• KarenG_WN's Avatar

    How did you tell your boss you have cancer? Knowing what you know now, would you do anything differently?

    Asked by KarenG_WN on Wednesday, September 14, 2011

    How did you tell your boss you have cancer? Knowing what you know now, would you do anything differently?

    4 Answers from the Community

    4 answers
    • PhillieG's Avatar

      That's a good question. I was very fortunate to be working for a company with FANTASTIC managers in my department. I've also had a very good working relationship with all of them over the years. I was totally blindsided by my whole cancer diagnosis. I was fine one day (or so I thought) and then the following day I found out I had stage IV colon cancer. There was no way that I could hide the fact that I was in deep trouble from a medical standing, so when I went into work the following day I went into my manager's office, shut the door, and told him what happened. He was so incredibly supportive which certainly didn't come as a surprise since that is the type of person that he is. He told me to take whatever time I needed off and not to worry about my job at all. I then told my coworkers who were, and still are, very supportive. I also went up the chain of command and told others that I worked for what my situation was. I have found that that company is more the exception than the rule. In my opinion, they went above and beyond what they were obligated to do and they did what they could do for me on a much more personal level. I really do not think that I would be here today if it were not for the help and support that they provided for me.

      about 5 years ago
    • RE16's Avatar

      I too was very fortunate to have very good bosses at the time of my diagnosis. I had worked with the company for 18 years and they knew that cancer was in my family and it was a real possibility for me. I simply went into my manager's office and disclosed my cancer news. We cried together and I was immediately assured that my job would be there when I was finished with therapy. I ended up having to take 6 months off, I worked during radiation therapy. I then had it come back to only 6 months after all treatments were done. I then had to take 18 more months off and true to their words my job was there when when it was all over. I think it is best to be honest with your employer and keep them aware of your treatment so that they clearly understand why you may be far more tired then you were before cancer.

      about 5 years ago
    • alexmelathil's Avatar

      My kid was inpatient almost a month before diagnosis, for surgery, biopsy,marrow test, FNAC and it took almost a month to confirm the diagnosis. From the very first day onwards my Boss was always very helpful to me to adjust my working hours and was supporting me for my every need.

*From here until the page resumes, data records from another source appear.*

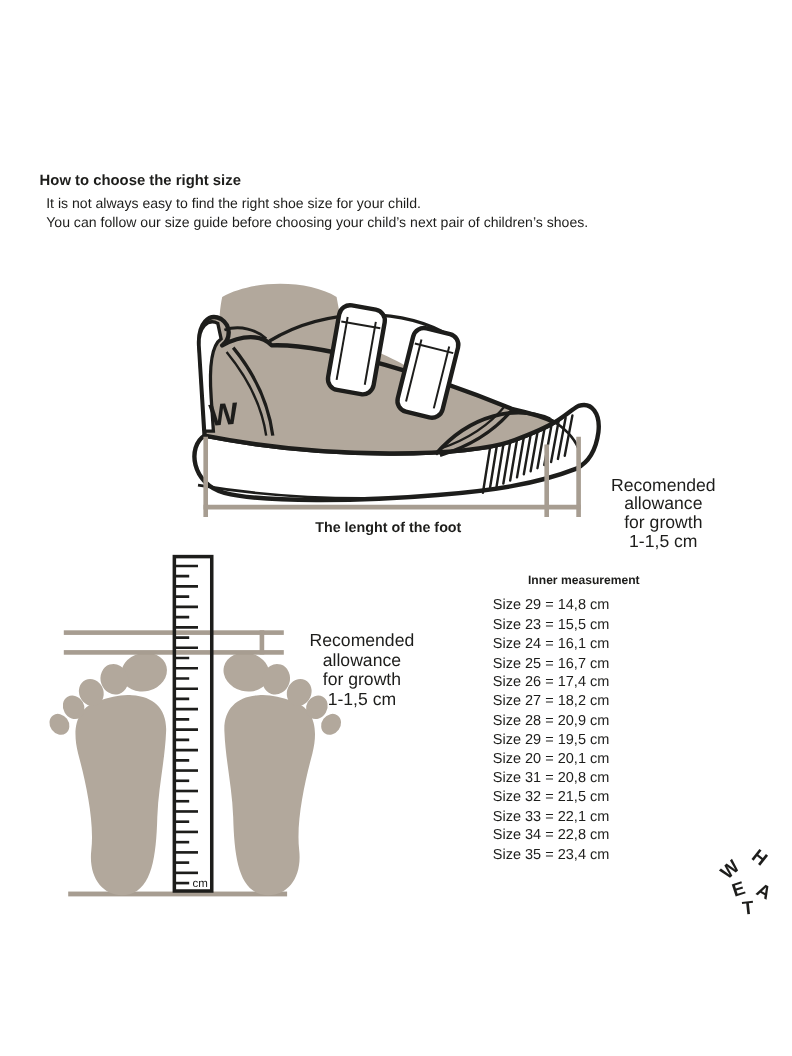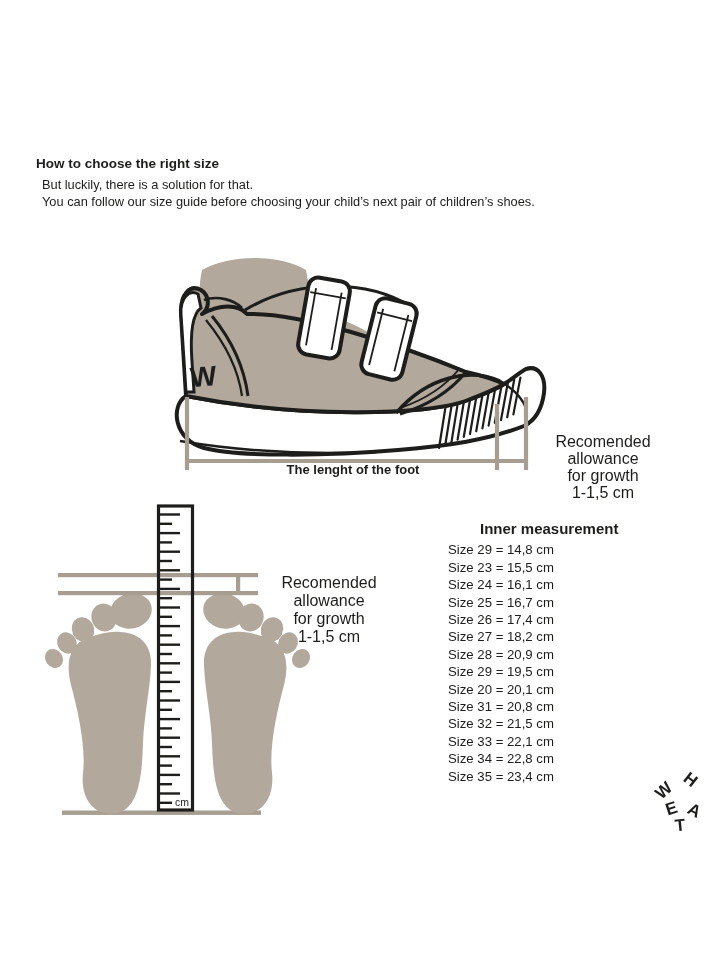"It is not always easy" p { html: none -> <p>It is not always easy to find the right shoe size for your child.</p> }
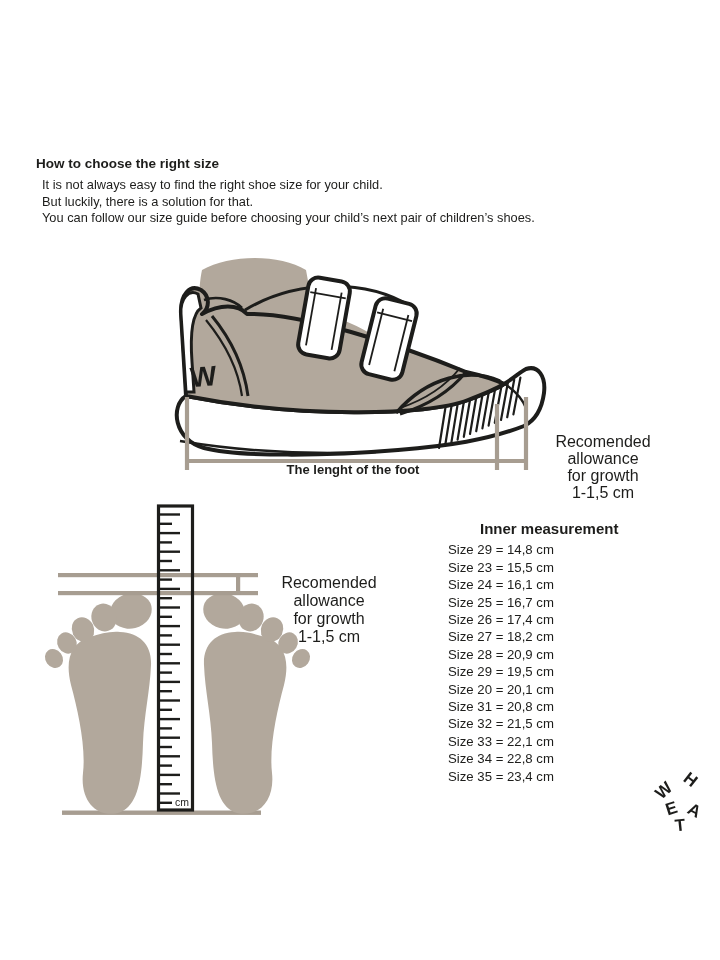"But luckily, there is a" p { html: <p>But luckily, there is a solution for that.</p> -> none }
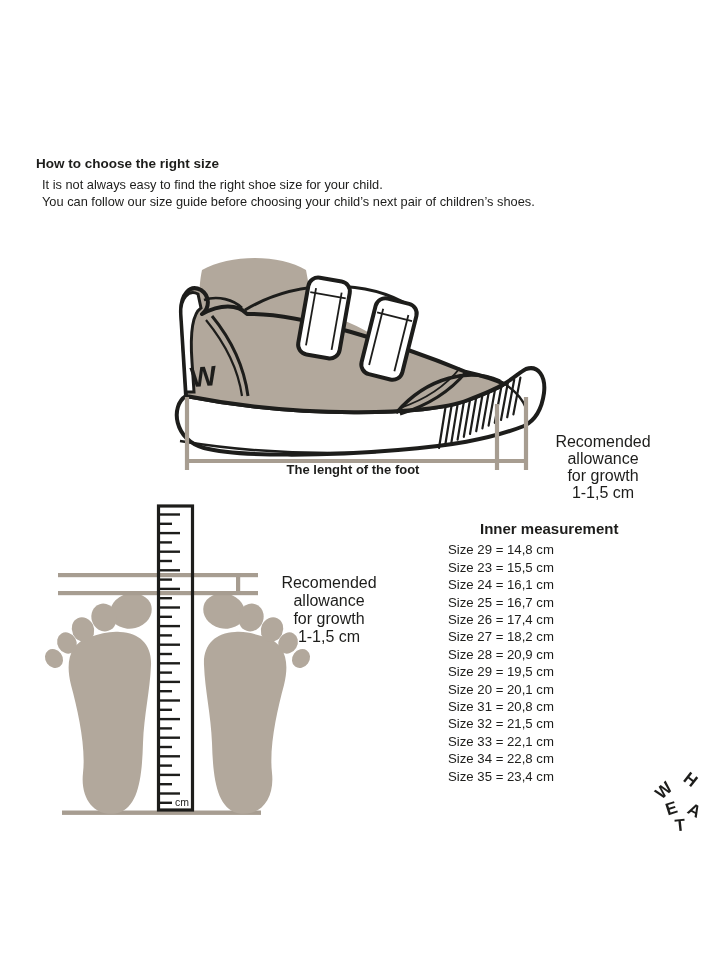"The lenght of the foot" .foot-length-label { top: 462px -> 472px }
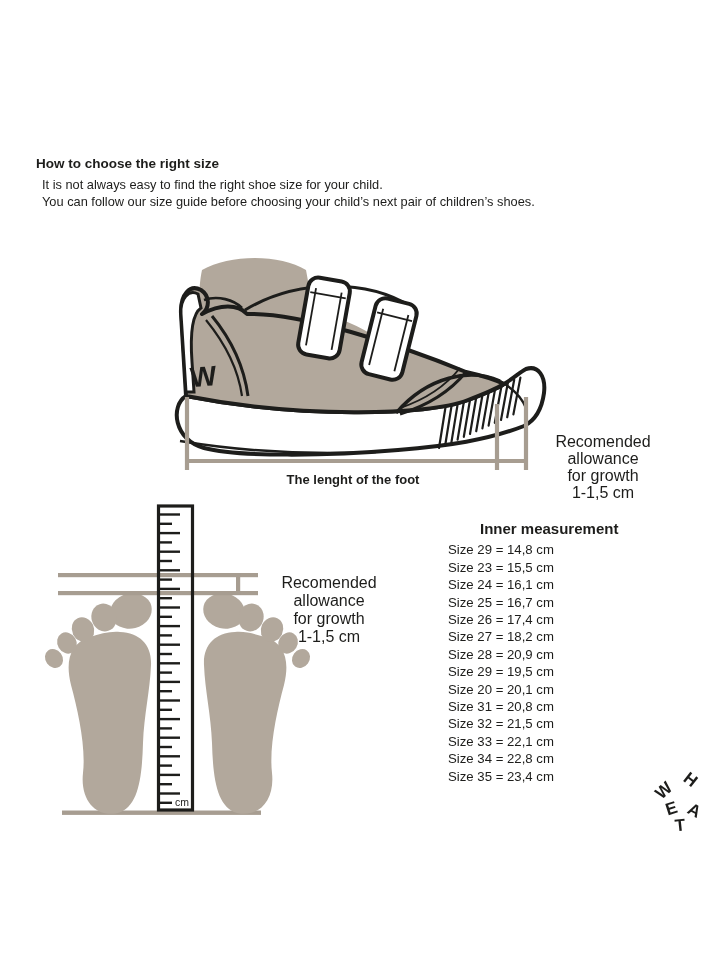"Inner measurement" .size-table .table-heading { font-size: 15px -> 11px }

      My journey started last year and another 2 years to go, my Boss is still there giving me all kind of support to fight it out. Always there with a helping hand..

      about 5 years ago
    • MamasLibrary's Avatar

      Document, document, document. I am still in a tough position with my (previous) employer. Even if you have an amazing relationship make sure you confirm everything in writing (that you told them, what your new work schedule is etc). Good luck!